リーダーたるもの想像力が欠けていては勤まらない。JR東海の葛西敬之代表取締役名誉会長も、民営化に取り組む過程では、課長という立場で圧倒的な力を持つ労働組合を敵に回して、「組合は何を考えているのか」、「次にどう出てくるのか」といった想像力が、戦略を練るのに役立ったと振り返る。

自動車メーカーのマツダの金井誠太会長も、性能とコストはトレードオフな関係だが、普通に考えて「無理です」と結論付けるのでなく、「そこをどう解決し、どちらも満足させる」ことが技術者の仕事であり、大切なところだと見る。「同じコストで最も性能が良いのも世界一ですし、同じ性能なら最も安く造るのも世界一です」と。

課題そのものを探せ

葛西氏は「人間の世の中だから、他人の「気持ちや様々な情報に対する繊細な感受性も不可欠でしょう。
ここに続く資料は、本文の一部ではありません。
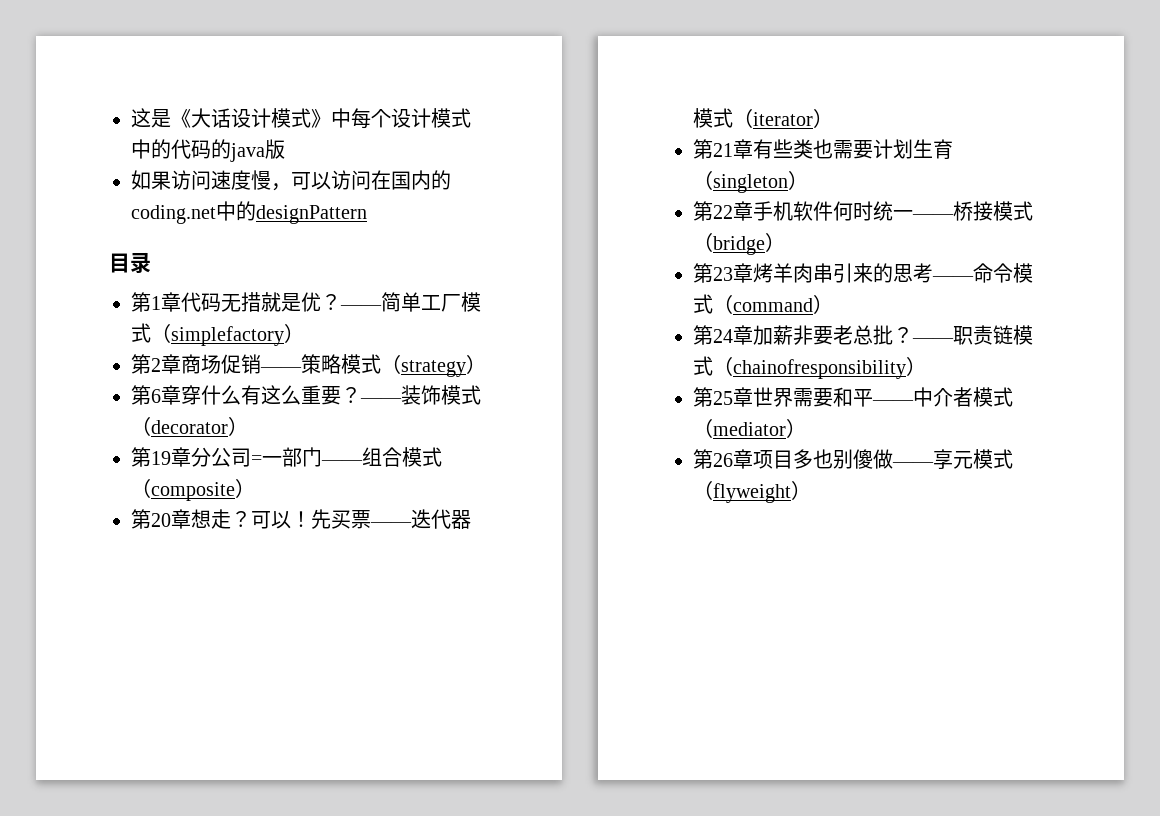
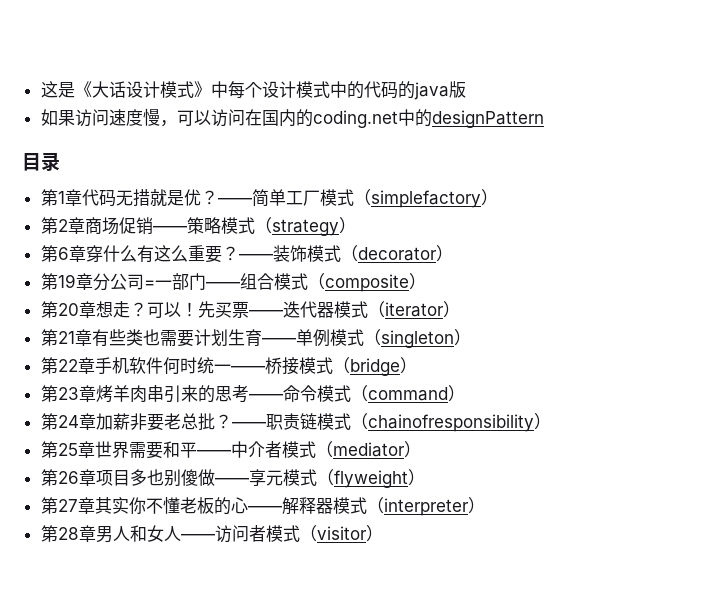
(953, 149) none -> [261,329,364,347] ——单例模式
(811, 490) none -> [40,497,485,516] [40,525,383,543] // 第27章其实你不懂老板的心——解释器模式（interpreter） // 第28章男人和女人——访问者模式（visitor）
でも、「今は説明責任(アカウンタビリティー)が重視される傾向になって、自分で想像力や創造力を働かせることや直観力が失われてしまいました」と最近の傾向を嘆く。

今は大学で良い成績の学生が登用される傾向にあるが、「テストでは良い点を取れても、世の中に出ると課題そのものが分からない」と実社会との乖離を指摘する。「実社会で活躍するためには、自分で物を見て、自分で判断する。自分で進路を決めて、その責任を自分で取るという生き方に切り替えなくてはいけません」と警告も発する。

様々な選考基準

今年も就職活動が解禁となり、来年に卒業する学生のリクルートスーツ姿を街中でよく見かけるようになった。特に中小企業にとっては、学生の採用には頭を痛めていることだろう。その採用に当たっては、一律に学力の良い学生を狙うのではなく、「想像力」豊かな学生を選ぶように選抜方法を工夫するのもいいかもしれない。

以前から伝えられている話の中に、就職面接時の受付時の態度や、待合室での態度から選考の参考にしているというところがあったり、飲み会やランチ会での態度から選考するところがあったりと様々だ。学力以外にも選考基準を設けることは良いとして、是非そうした中で学生の想像力にも思いを馳せてもらいたい。

「そんなはずじゃなかった」と言わないために

一方、学生はどんな意識で企業を回っているのか、もう大学を卒業して数十年経つ者から見てうかがい知ることもできないが、街中を歩くリクルート学生の表情を見ていると、人手不足が慢性化する中の就職活動に以前ほど緊張感は見られない。そんな学生でも私が卒業した時の行き当たりばったりの就職活動よりかは余程勉強していることだろう。

いろいろな選考方法があるということは、いろいろな角度から見られるということで、見られる学生としては大変だろうなあとは思うものの、それで企業側と互いの思うところが合えば良い。何しろ、せっかく入った新入社員も3年の内に3割以上が退職してしまうというご時勢だ。その対策まで想像しておかねばならないとしたら悲しい。